Life Sciences: The Infosys Prize 2023 in Life Sciences is awarded to Arun Kumar Shukla, Professor, Biological Sciences and Bioengineering, IIT-Kanpur, for his outstanding and far-reaching contributions to the field of G-protein coupled receptor (GPCR) biology. Prof. Shukla’s research has established a new understanding of GPCRs, which are one of the most important classes of drug targets. His work has opened up previously uncharted avenues for designing novel and effective therapeutics.
Mathematical Sciences: The Infosys Prize 2023 in Mathematical Sciences is awarded to Bhargav Bhatt, Fernholz Joint Professor at the Institute for Advanced Study and Princeton University, for his outstanding and fundamental contributions to arithmetic geometry and commutative algebra. Prof. Bhatt’s joint work in prismatic cohomology with German mathematician Peter Scholze introduces new ideas and powerful methods in this area at the heart of pure mathematics.

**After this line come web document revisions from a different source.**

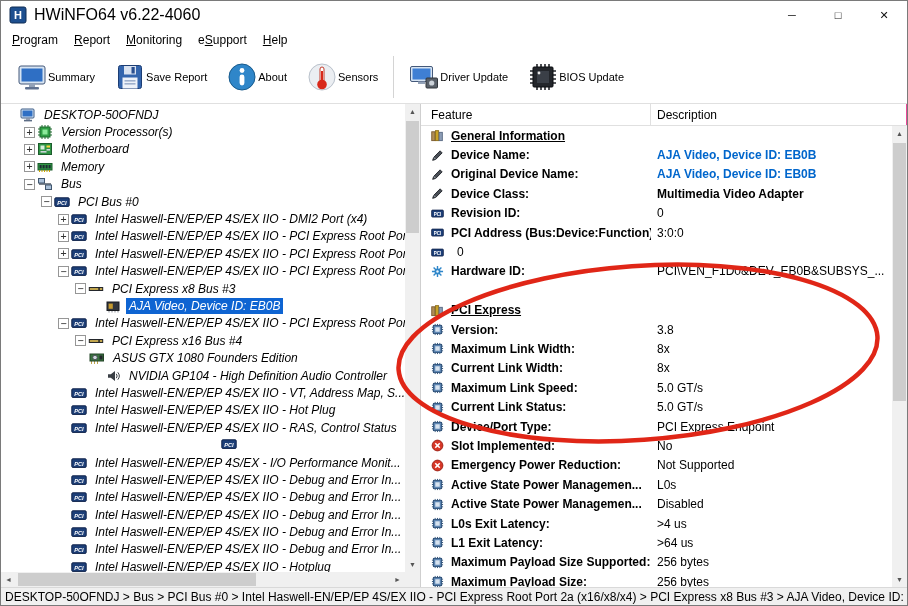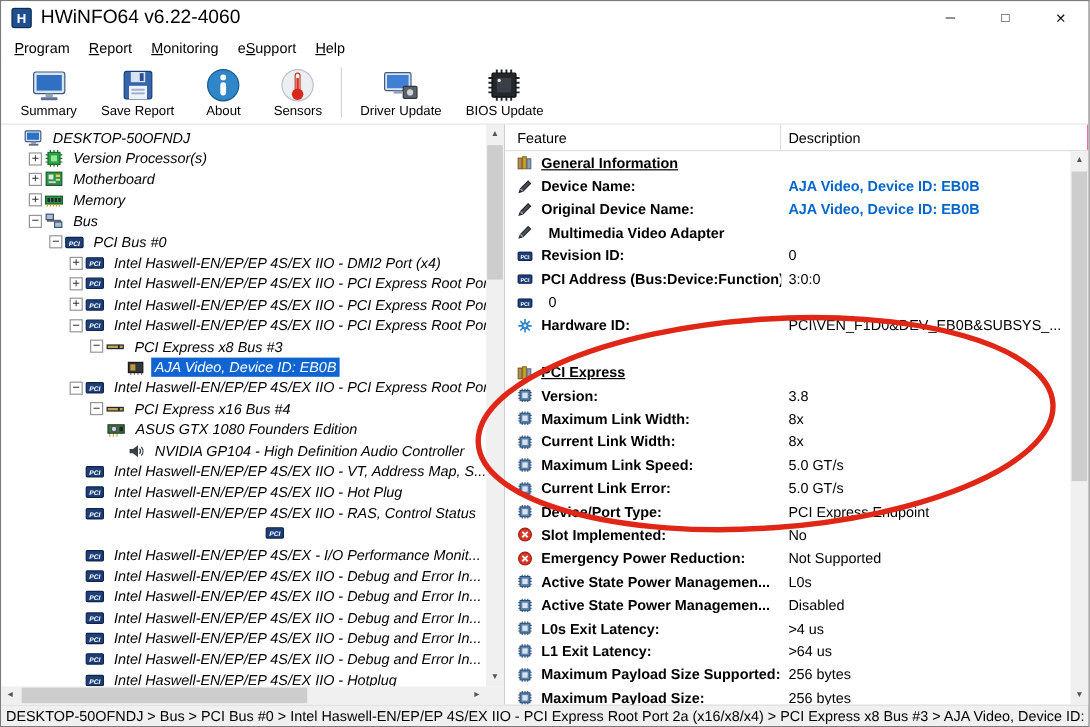--- a/index.html
+++ b/index.html
@@ -14,21 +14,21 @@
   .title { font-size:16px; }
   .win-controls { margin-left:auto; display:flex; height:28px; }
   .win-btn { width:46px; height:28px; display:flex; align-items:center; justify-content:center; font-size:11px; color:#111; cursor:default; }
 
   
   .menubar { height:22px; display:flex; align-items:center; padding-left:3px; background:#fff; }
   .menu-item { padding:3px 8px; }
 
   
   .toolbar { height:53px; display:flex; align-items:center; padding-left:6px; background:#fff; border-bottom:1px solid #e0e0e0; }
-  .tb-btn { display:flex; flex-direction:column; align-items:center; justify-content:center; gap:1px; padding:3px 10px; min-width:62px; }
+  .tb-btn { display:flex; flex-direction:row; align-items:center; justify-content:center; gap:1px; padding:3px 10px; min-width:62px; }
   .tb-icon svg { width:30px; height:30px; display:block; }
   .tb-label { font-size:11px; white-space:nowrap; }
   .tb-sep { width:1px; height:42px; background:#d4d4d4; margin:0 5px; }
 
   
   .main { height:483px; display:flex; position:relative; }
   .tree-panel { width:420px; flex:none; position:relative; border-right:1px solid #cfcfcf; background:#fff;font-style:italic; }
   .tree-rows { position:absolute; top:2px; left:0; right:15px; bottom:15px; overflow:hidden; }
   .tree-row { height:17.4px; display:flex; align-items:center; white-space:nowrap; overflow:hidden; }
   .tbox { width:11px; height:11px; flex:none; border:1px solid #969696; background:#fff; margin-right:2px; font-size:10px; line-height:9px; text-align:center; color:#333; font-family:"DejaVu Sans Mono",monospace; }
@@ -460,20 +460,21 @@
             <span class="d-feature">Original Device Name:</span>
             <span class="d-value blue">AJA Video, Device ID: EB0B</span>
           </div>
           <div class="d-row">
             <span class="d-icon">
               <svg viewBox="0 0 14 14">
                 <path d="M1.8 12.2l1.1-3.2L9.8 2l2.2 2.2-6.9 7-3.3 1z" fill="#4a4f57" stroke="#22252a"></path>
                 <path d="M2.9 9l2.1 2.1" stroke="#aab2bb"></path>
               </svg>
             </span>
+            <span class="d-feature">Device Class:</span>
             <span class="d-value bold">Multimedia Video Adapter</span>
           </div>
           <div class="d-row">
             <span class="d-icon">
               <svg viewBox="0 0 16 16">
                 <rect x="0.8" y="3.8" width="14.4" height="8.6" rx="1" fill="#1d3f78" stroke="#10234a"></rect>
                 <text x="8" y="10.6" font-size="5.6" font-weight="bold" fill="#fff" text-anchor="middle" font-family="sans-serif">PCI</text>
               </svg>
             </span>
             <span class="d-feature">Revision ID:</span>
@@ -565,21 +566,21 @@
             <span class="d-value">5.0 GT/s</span>
           </div>
           <div class="d-row">
             <span class="d-icon">
               <svg viewBox="0 0 14 14">
                 <path d="M4.5 2.6V1M7 2.6V1M9.5 2.6V1M4.5 13v-1.6M7 13v-1.6M9.5 13v-1.6M2.6 4.5H1M2.6 7H1M2.6 9.5H1M13 4.5h-1.6M13 7h-1.6M13 9.5h-1.6" stroke="#2d5078"></path>
                 <rect x="2.6" y="2.6" width="8.8" height="8.8" fill="#5b84b1" stroke="#2d5078"></rect>
                 <rect x="4.6" y="4.6" width="4.8" height="4.8" fill="#d7e3f0"></rect>
               </svg>
             </span>
-            <span class="d-feature">Current Link Error:</span>
+            <span class="d-feature">Current Link Status:</span>
             <span class="d-value">5.0 GT/s</span>
           </div>
           <div class="d-row">
             <span class="d-icon">
               <svg viewBox="0 0 14 14">
                 <path d="M4.5 2.6V1M7 2.6V1M9.5 2.6V1M4.5 13v-1.6M7 13v-1.6M9.5 13v-1.6M2.6 4.5H1M2.6 7H1M2.6 9.5H1M13 4.5h-1.6M13 7h-1.6M13 9.5h-1.6" stroke="#2d5078"></path>
                 <rect x="2.6" y="2.6" width="8.8" height="8.8" fill="#5b84b1" stroke="#2d5078"></rect>
                 <rect x="4.6" y="4.6" width="4.8" height="4.8" fill="#d7e3f0"></rect>
               </svg>
             </span>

Physical Sciences: The Infosys Prize 2023 in Physical Sciences is awarded to Mukund Thattai, Professor, Biochemistry, Biophysics and Bioinformatics, National Centre for Biological Sciences, in recognition of his groundbreaking contributions to evolutionary cell biology. Prof. Thattai is a physicist who researches how complex cellular organization emerged from microscopic disorder. Thattai’s work could have profound implications in one of biology’s central mysteries of how complex cells emerged from primordial ones. He is among the pioneers of the physics of life.
Social Sciences: The Infosys Prize 2023 in Social Sciences is awarded to Karuna Mantena, Professor, Political Science, Columbia University for her groundbreaking research on the theory of imperial rule, and the claim that this late imperial ideology became one of the important factors in the emergence of modern social theory. Prof. Mantena’s book Alibis of Empire and related papers are landmark publications in political theory with implications for all social sciences. Her impactful book helps us understand that the dramatic shift in imperial policy, following the 1857 rebellion in India was not a straightforward reaction to this traumatic event but legitimated by a new ideology of indirect imperial rule that was carefully crafted by the ingenious conceptual work of thinker-administrators such as Henry Maine.